What you are asked to do: Reproduce the line that contains "ship to: 17" and every line after it through the end of the records, exactly, with nothing added.

** Opening Exercise material block **

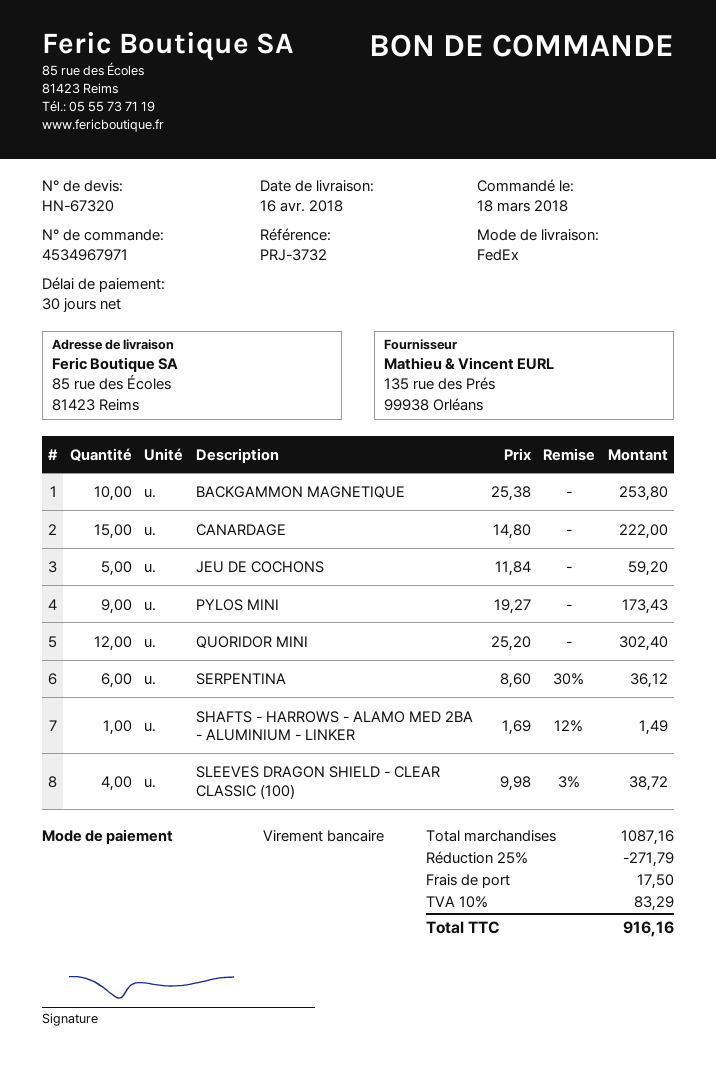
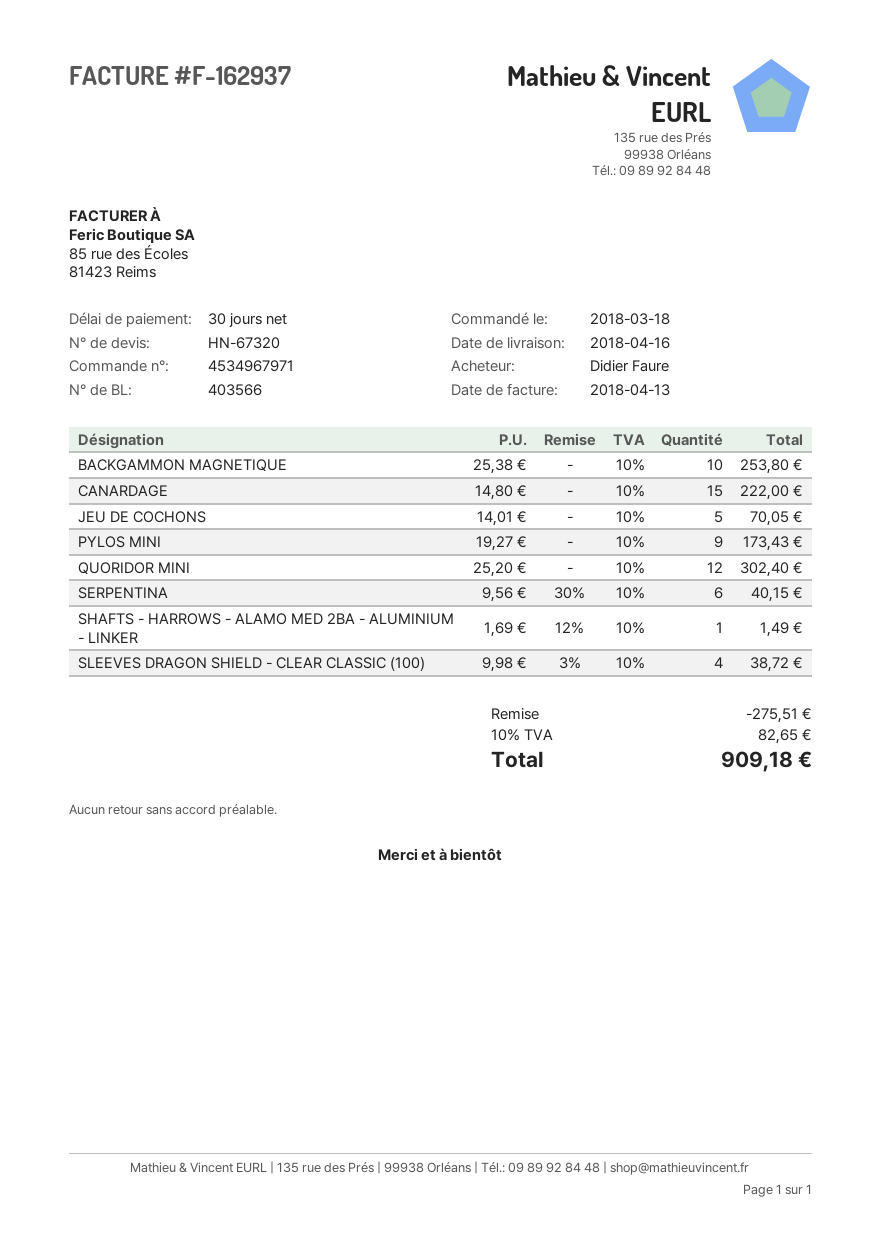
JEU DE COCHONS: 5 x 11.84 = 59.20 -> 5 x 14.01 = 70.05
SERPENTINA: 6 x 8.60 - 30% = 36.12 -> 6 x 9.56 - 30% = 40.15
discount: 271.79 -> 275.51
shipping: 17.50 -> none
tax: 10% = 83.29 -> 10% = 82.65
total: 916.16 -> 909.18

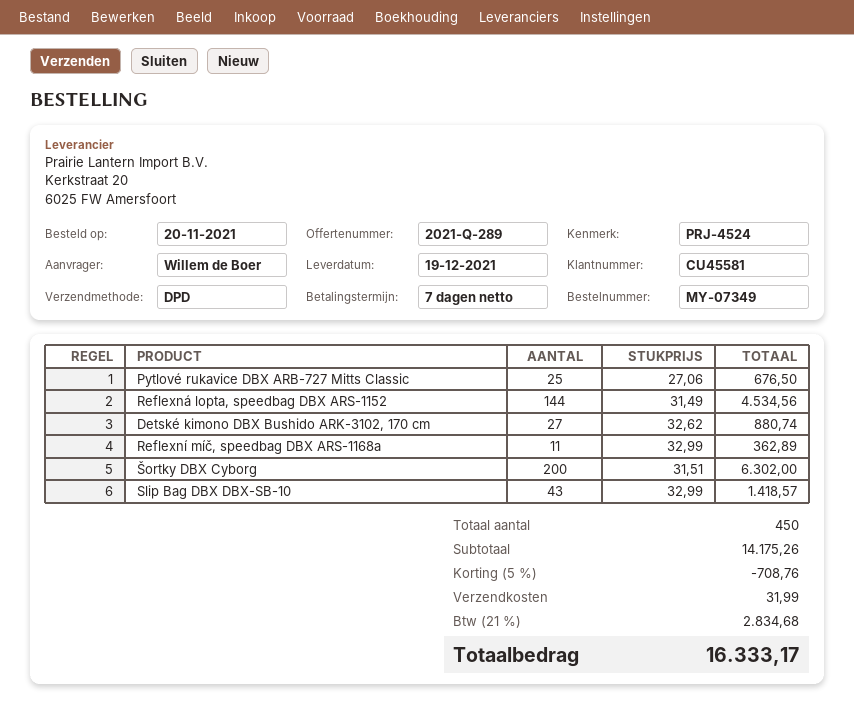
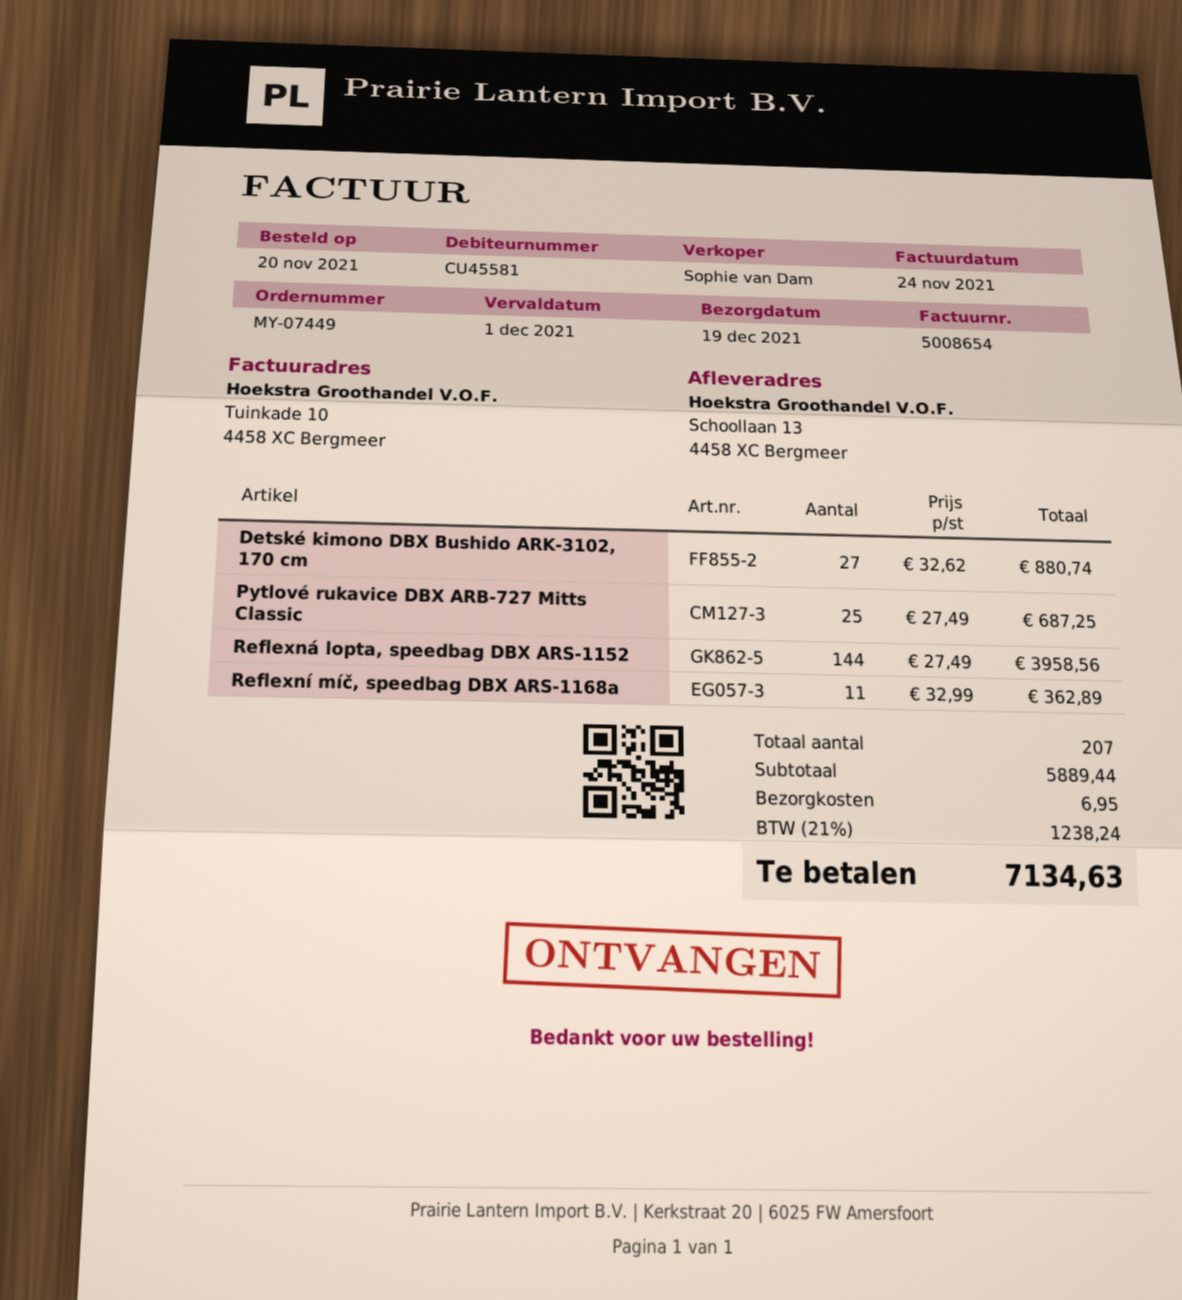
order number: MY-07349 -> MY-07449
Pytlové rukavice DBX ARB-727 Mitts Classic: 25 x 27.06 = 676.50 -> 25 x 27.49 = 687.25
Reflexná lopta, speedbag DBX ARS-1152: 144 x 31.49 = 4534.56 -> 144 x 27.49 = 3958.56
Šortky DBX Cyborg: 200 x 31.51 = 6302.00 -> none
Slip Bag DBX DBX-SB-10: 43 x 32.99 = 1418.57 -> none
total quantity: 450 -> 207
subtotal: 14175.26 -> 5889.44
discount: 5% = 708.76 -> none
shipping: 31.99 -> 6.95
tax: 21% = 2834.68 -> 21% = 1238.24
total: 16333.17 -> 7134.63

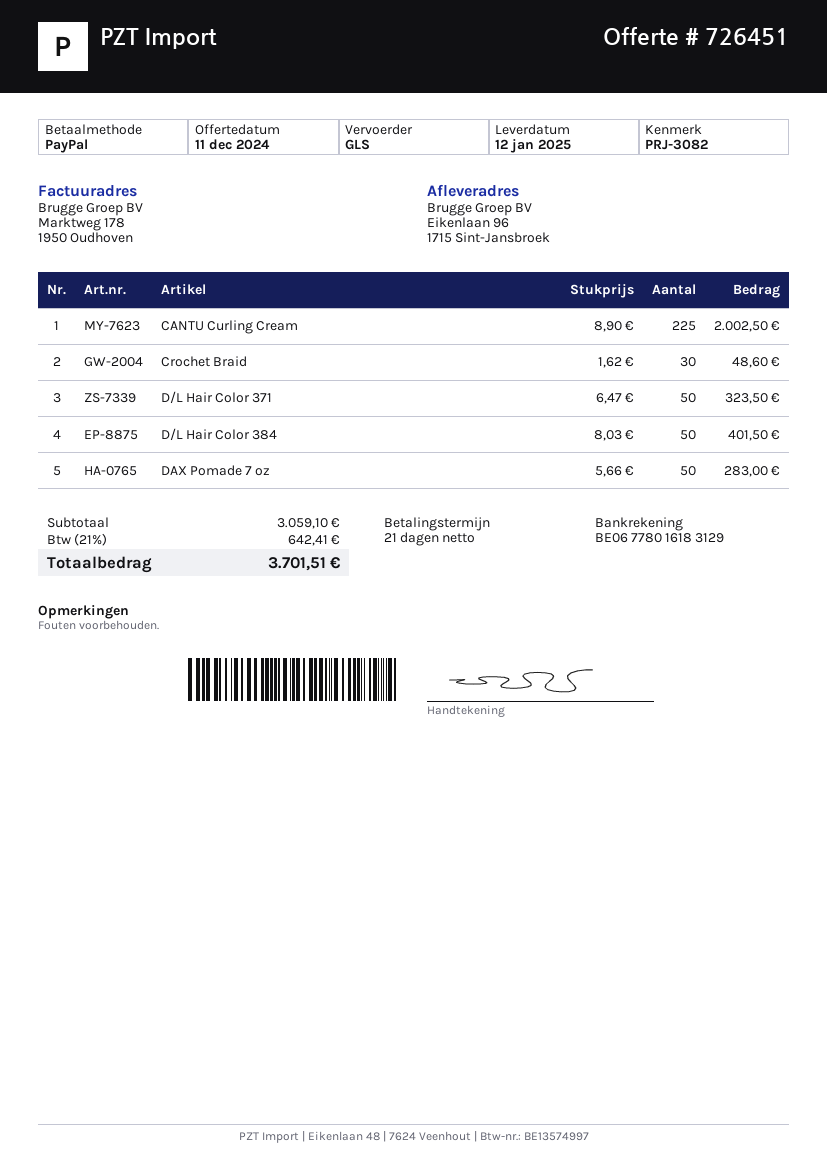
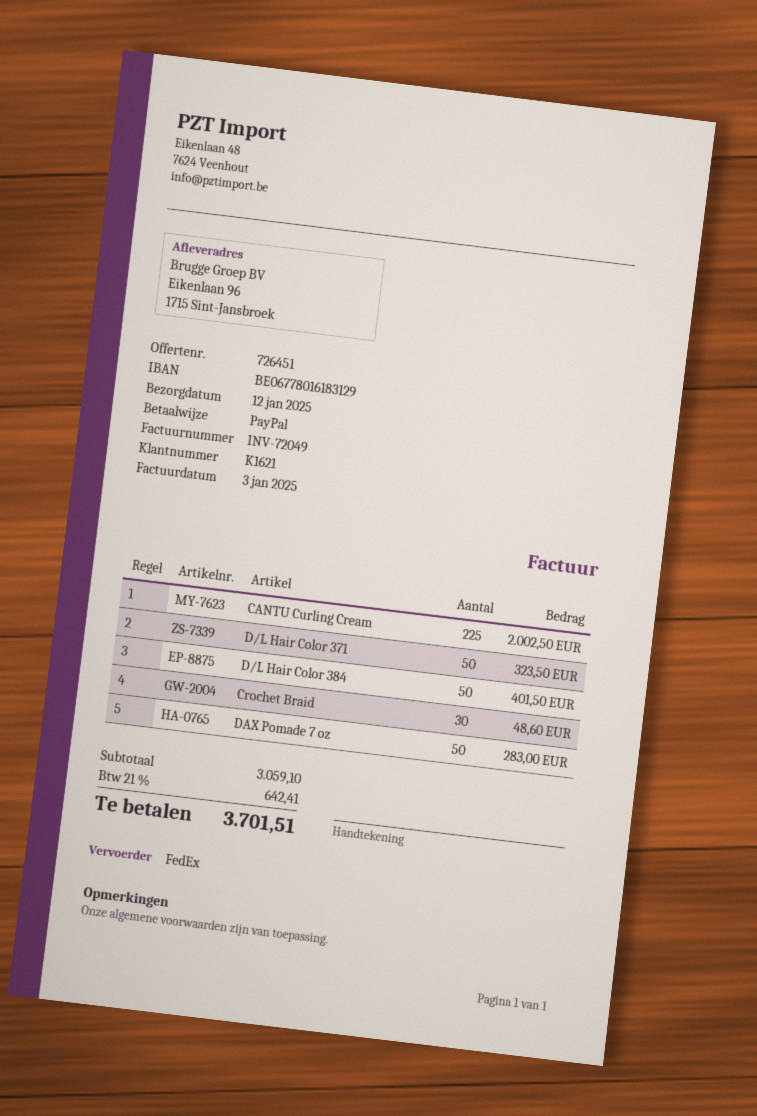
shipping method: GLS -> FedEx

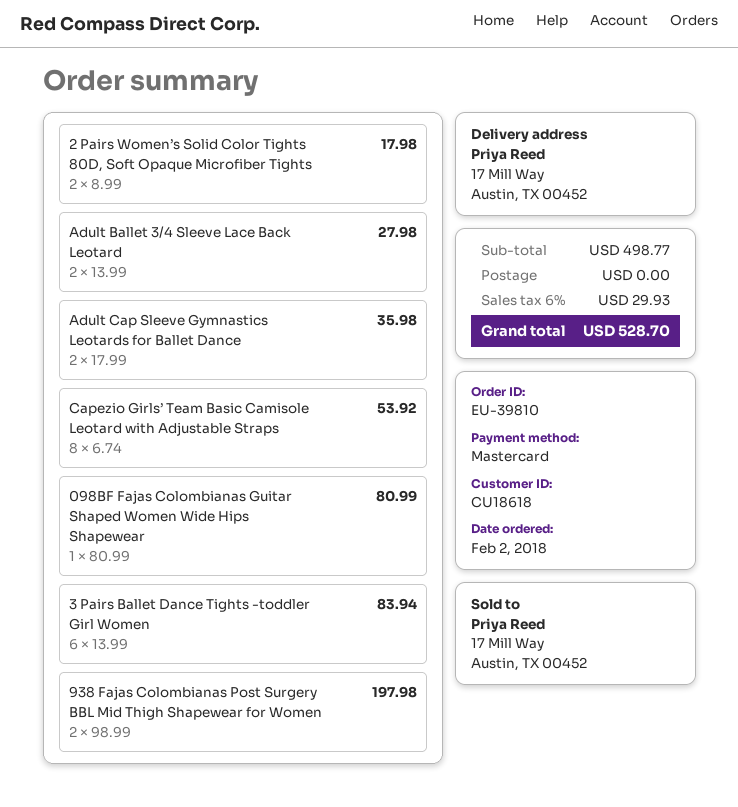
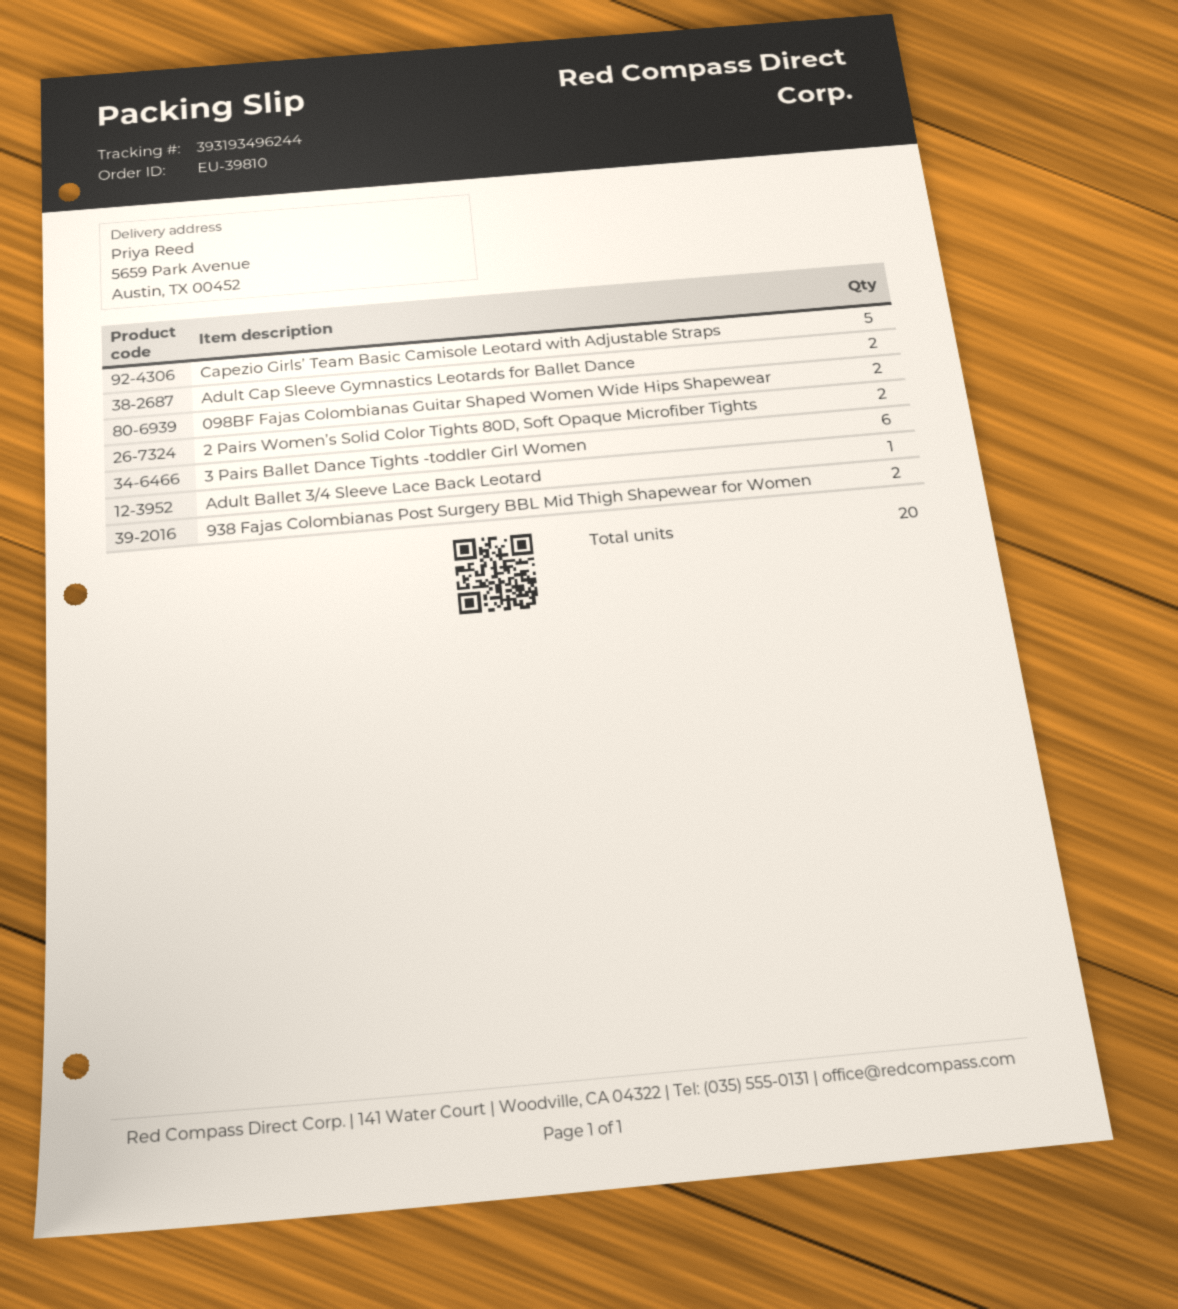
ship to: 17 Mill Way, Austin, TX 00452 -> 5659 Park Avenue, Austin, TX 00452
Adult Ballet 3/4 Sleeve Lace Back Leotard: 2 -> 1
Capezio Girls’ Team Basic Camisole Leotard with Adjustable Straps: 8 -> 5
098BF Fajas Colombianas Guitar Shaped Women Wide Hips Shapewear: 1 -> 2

** Closing Exercise material block **

Output of the exercise:
ship to: 17 Mill Way, Austin, TX 00452 -> 5659 Park Avenue, Austin, TX 00452
Adult Ballet 3/4 Sleeve Lace Back Leotard: 2 -> 1
Capezio Girls’ Team Basic Camisole Leotard with Adjustable Straps: 8 -> 5
098BF Fajas Colombianas Guitar Shaped Women Wide Hips Shapewear: 1 -> 2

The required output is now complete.